Mills analysis of Marxism is astute, reasoned and well articulated at points but his contribution is too thin and ultimately blase here. The book is very lazy in reproducing entire segments of Marxist texts. Whilst there is a novelty in this approach, as it seems like Mills is offering texts in a private curriculum, it pails in comparison to the pedagogic style of Pounds ABC of Reading for example. The reader also comes to the text on the weight and power of Mills analysis and whilst he can clear up difficulties, his understanding at times is irrelevant. For example his lengthy discussion comparing liberalism, which has evolved significantly since the writing of this text. His insights have not stood the text of time here as a piece of commentary which must evaluate a subject of considerable depth. A better format might have been similar to Thomas Sowell's book on Marxism, which offers a critical analysis on the part of the author, without the tedious reproductions.
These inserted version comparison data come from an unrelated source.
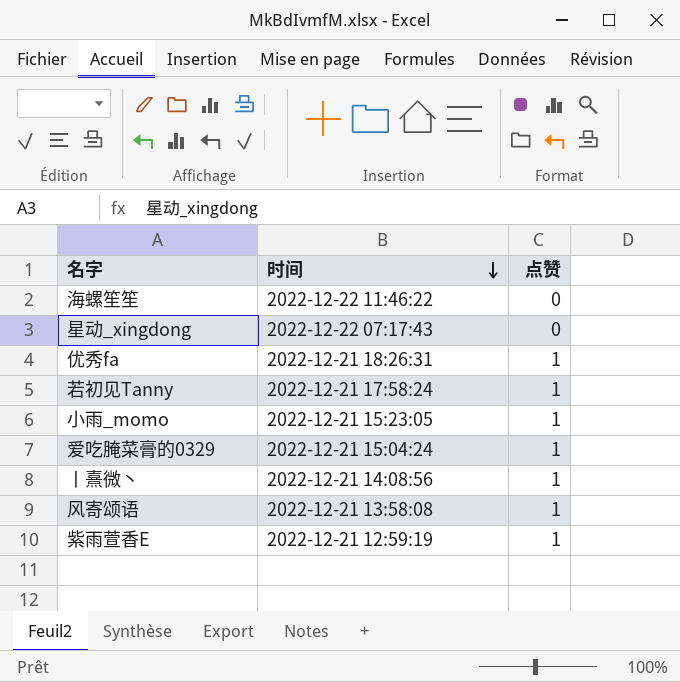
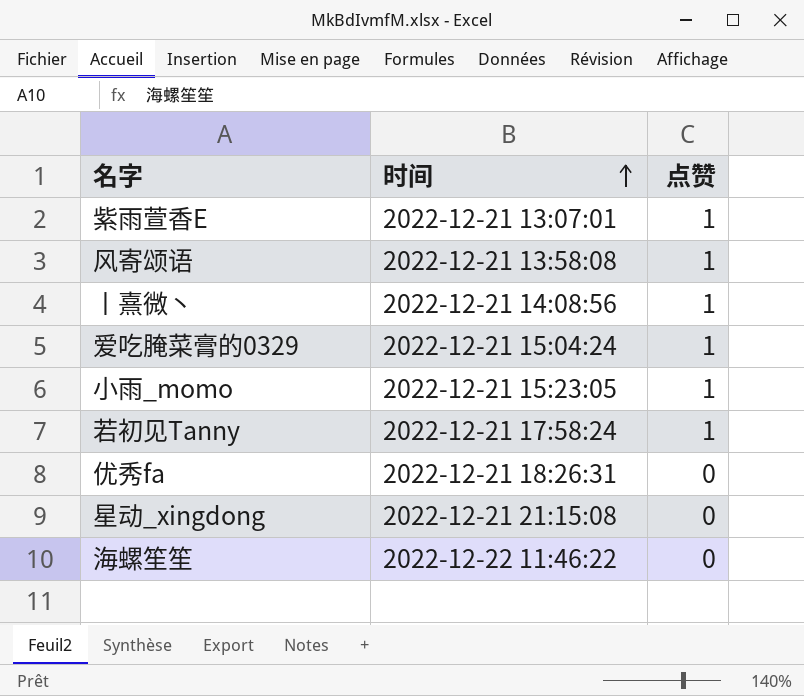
row order: 时间 descending -> 时间 ascending
紫雨萱香E | 时间: 2022-12-21 12:59:19 -> 2022-12-21 13:07:01
优秀fa | 点赞: 1 -> 0
星动_xingdong | 时间: 2022-12-22 07:17:43 -> 2022-12-21 21:15:08

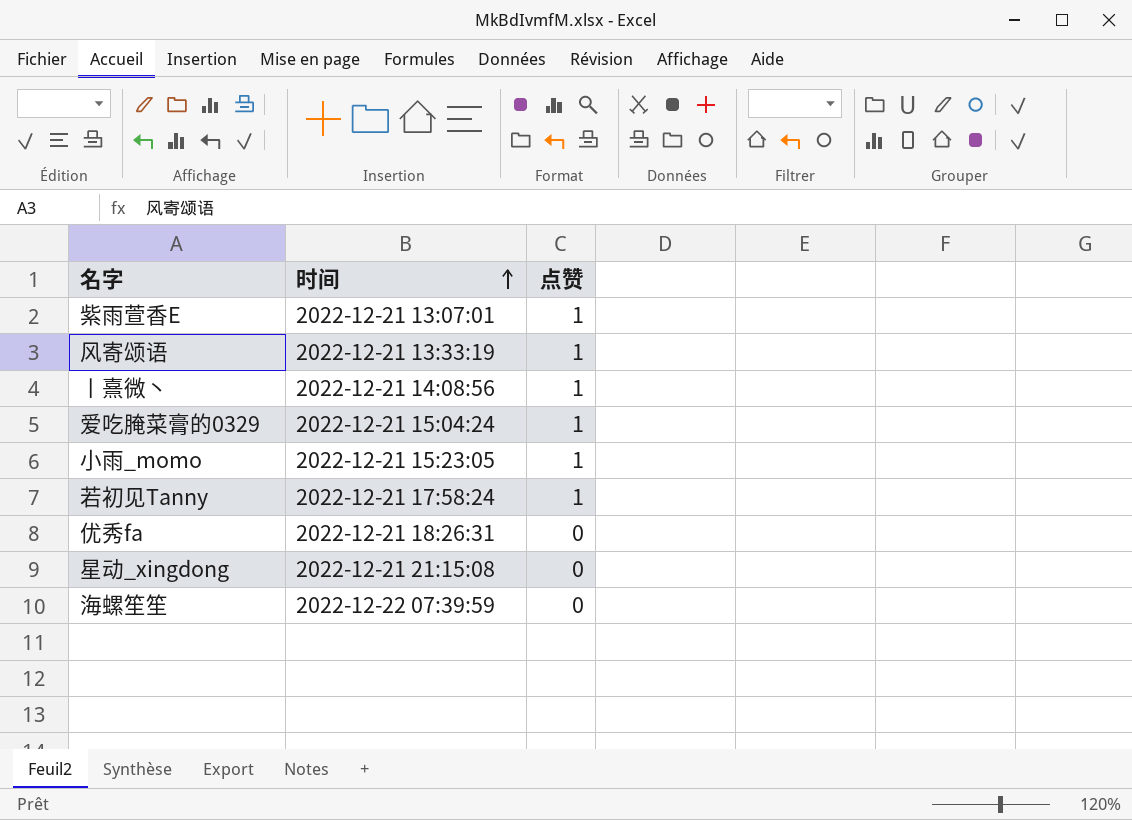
风寄颂语 | 时间: 2022-12-21 13:58:08 -> 2022-12-21 13:33:19
海螺笙笙 | 时间: 2022-12-22 11:46:22 -> 2022-12-22 07:39:59

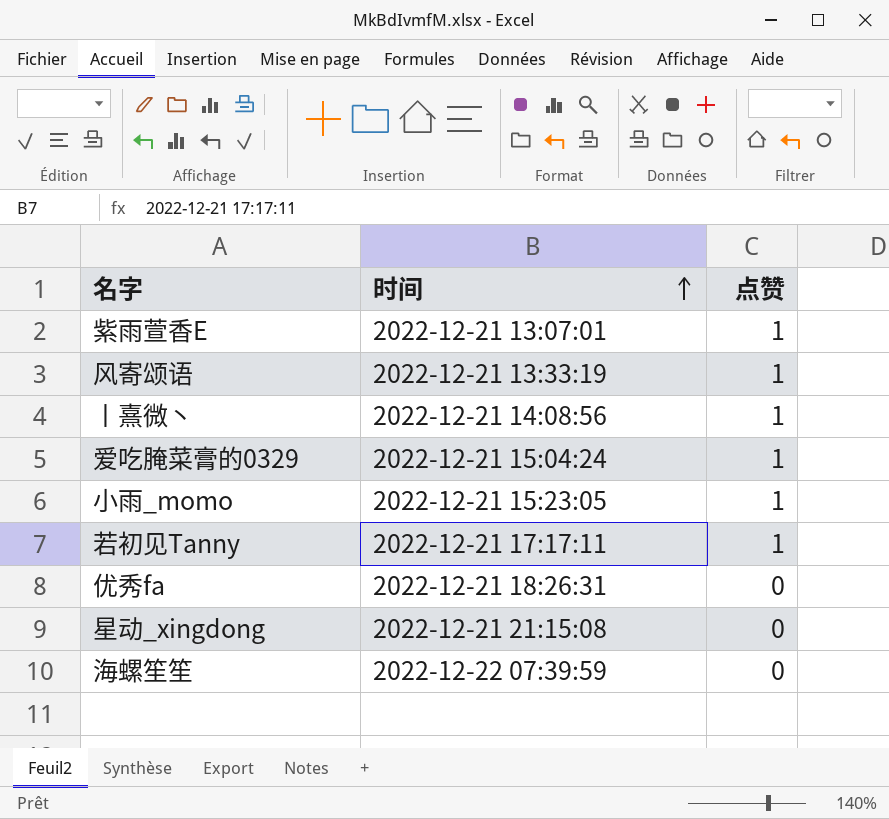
若初见Tanny | 时间: 2022-12-21 17:58:24 -> 2022-12-21 17:17:11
A very nice collection, which has a sense of historicity to itself by virtue of being Mills's last work and being published at the height of the cold war. The most interesting bits--if you have read the excerpts elsewhere, that is--are Mills's sociological evaluations of Marxist theory. An American radical sociologist, Mills is not easily pigeonholed as a Marxist, despite being sympathetic to the theory. This gives his views a unique twist compared to the somewhat tiresome wringing about orthodoxy that European Marxists were embroiled in at the same time.
Mills weaves quite a quilted array of Marxian history here. He frames his arguments and uses the actual writings and speeches of Marxist thinkers to provide the substance. The scope and vantage point (Mills was an American sociologist) made it seem compelling and reliable.
I'm looking forward to reading the The Power Elite next.